Подтасовку Элспет можно понять. Ей дали задание отыскать витраж Суда, она и отыскала самое близкое, на ее взгляд, описание. Действительно, что, кроме него, могли считать уникальным сокровищем? Андерсон назвал эту версию лишь догадкой. Элспет посчитала ее практически доказанной. Вот и все.
Но только ли этот факт изменила в свою пользу мисс Хартли? Перед уходом Андерсон упомянул, что Майкл говорил о каких-то «дальнейших сомнениях» и просил его обратить на это особое внимание.
— Как вы думаете, что это такое? — недоумевал Андерсон.
— Боюсь, что ничего не могу предположить, — ответил Ник.
И немного слукавил. Ему казалось, что отец хочет выяснить, действительно ли Мэндрелл был связан с Треннором? Не повторилась ли история с подтасовками, как в письме Бодена? Вопрос логичный.
Но Ник не решился озвучить его Андерсону и оставил свои догадки при себе. Зато он знал, кого можно спросить без всякой опаски. И набрал номер Элспет Хартли.

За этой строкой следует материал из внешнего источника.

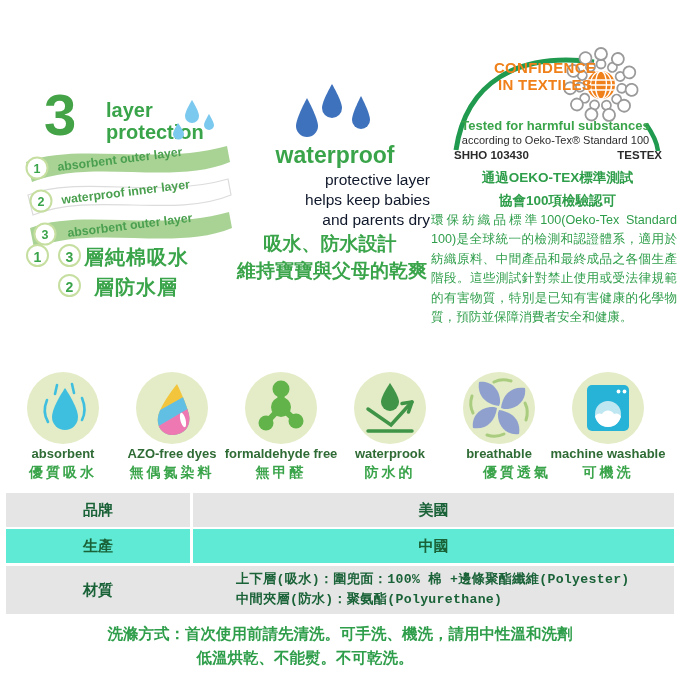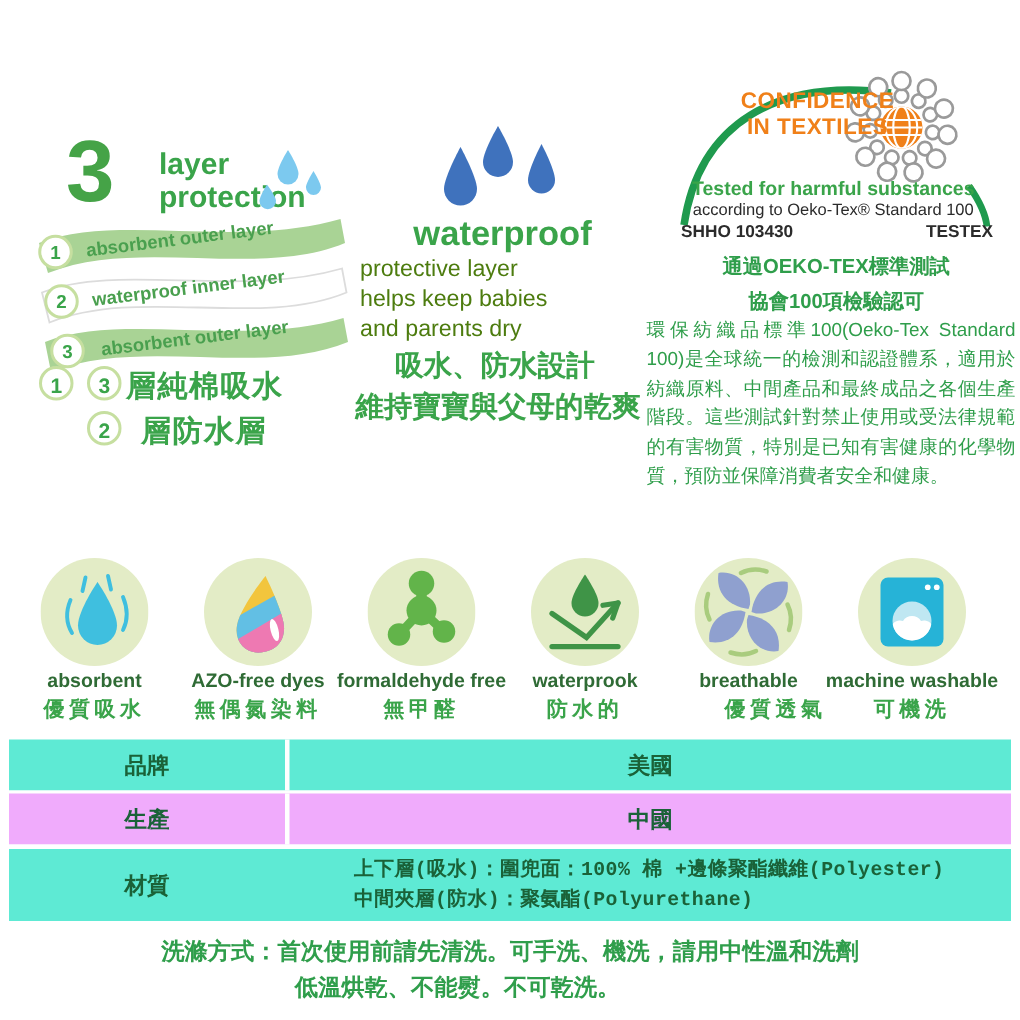--- a/index.html
+++ b/index.html
@@ -17,7 +17,7 @@
 
   
   .wp-title{left:240px;top:142px;width:190px;text-align:center;font-size:23px;font-weight:bold;color:#3aa44a;}
-  .wp-line{left:240px;width:190px;text-align:left;font-size:15.5px;color:#4d7c0f;}
+  .wp-line{left:240px;width:190px;text-align:right;font-size:15.5px;color:#0f172a;}
   .wp-zh1{left:230px;top:231px;width:200px;text-align:center;font-size:19px;font-weight:bold;color:#3aa44a;}
   .wp-zh2{left:212px;top:258px;width:240px;text-align:center;font-size:19px;font-weight:bold;color:#3aa44a;}
 

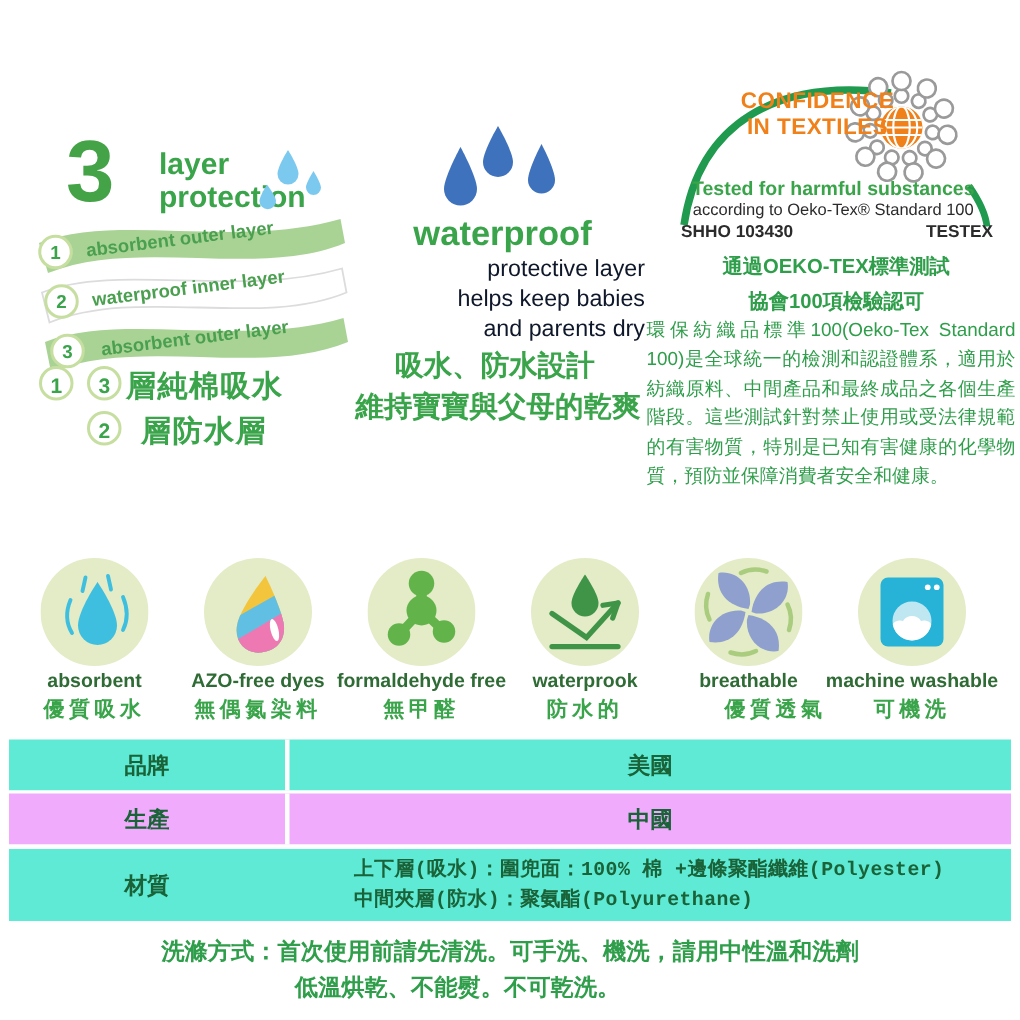--- a/index.html
+++ b/index.html
@@ -44,7 +44,7 @@
   
   .spec{left:6px;top:493px;width:668px;}
   .spec-row{display:flex;align-items:center;}
-  .row-blue{background:#5eead4;}
+  .row-blue{background:#e5e5e5;}
   .row-cream{background:#f0abfc;}
   .spec-label{width:184px;text-align:center;font-size:15px;font-weight:bold;color:#1a6238;flex:none;}
   .spec-div{width:3px;align-self:stretch;background:#fff;flex:none;}

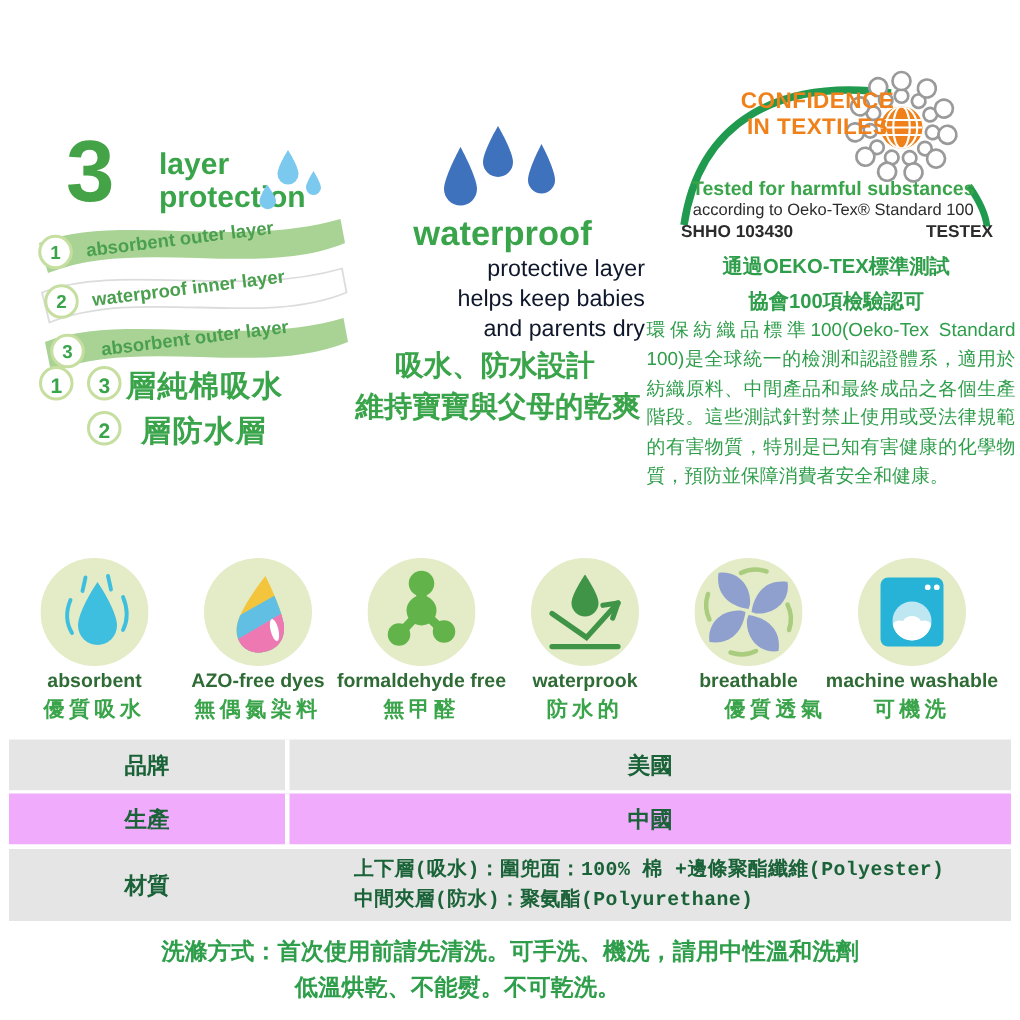--- a/index.html
+++ b/index.html
@@ -45,7 +45,7 @@
   .spec{left:6px;top:493px;width:668px;}
   .spec-row{display:flex;align-items:center;}
   .row-blue{background:#e5e5e5;}
-  .row-cream{background:#f0abfc;}
+  .row-cream{background:#5eead4;}
   .spec-label{width:184px;text-align:center;font-size:15px;font-weight:bold;color:#1a6238;flex:none;}
   .spec-div{width:3px;align-self:stretch;background:#fff;flex:none;}
   .spec-value{flex:1;text-align:center;font-size:15px;font-weight:bold;color:#1a6238;}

Телефон был отключен. «Пожалуйста, перезвоните позже», — безжалостно посоветовал Нику автоматический голос. Черт, ему и в голову не пришло спросить у Элспет номер городского телефона, а в университете в субботу никого нет. Да ведь у нее подруга в музее работает! Но и тут Нику не повезло. Тильда Хьюит, сказали ему, не появится на работе до понедельника, а ее домашний номер посторонним не дают. В телефонном справочнике, как выяснил Ник
чуть позже, его тоже не было.У выходных свои законы, и Ник смирился с тем, что не сможет ничего выяснить раньше понедельника. Но страшное дело, в которое втянул его Эндрю, ждать не могло. Брат настаивал, чтобы скелет исчез из Треннора сегодня вечером, без всяких проволочек. А вдруг позднее окажется, что тонкая нить, связывающая Треннор с витражом Суда, оборвана? Чего они добьются, сбросив тело в заброшенную шахту, кроме того, что сами будут считаться преступниками?
Ник набирал номер Элспет весь день. Безрезультатно.
Эндрю, бодрый и деловитый, явился в Треннор вечером.
— Я привез пару мешков, рулон брезента и моток веревки. Двух мешков будет вполне достаточно. Потом закатаем его в брезент и увезем. Дыру в полу снова заложим плитой, задвинем стеллажом, и если кто-то еще ее обнаружит — мы тут ни при чем! Понимаешь?
— Пока да.
— Ты не трусишь ли, Ник?
— Нет, просто хотел кое-что тебе сказать.
— Ну что там опять у тебя?
— Это очень важно. Касается… вот, погляди.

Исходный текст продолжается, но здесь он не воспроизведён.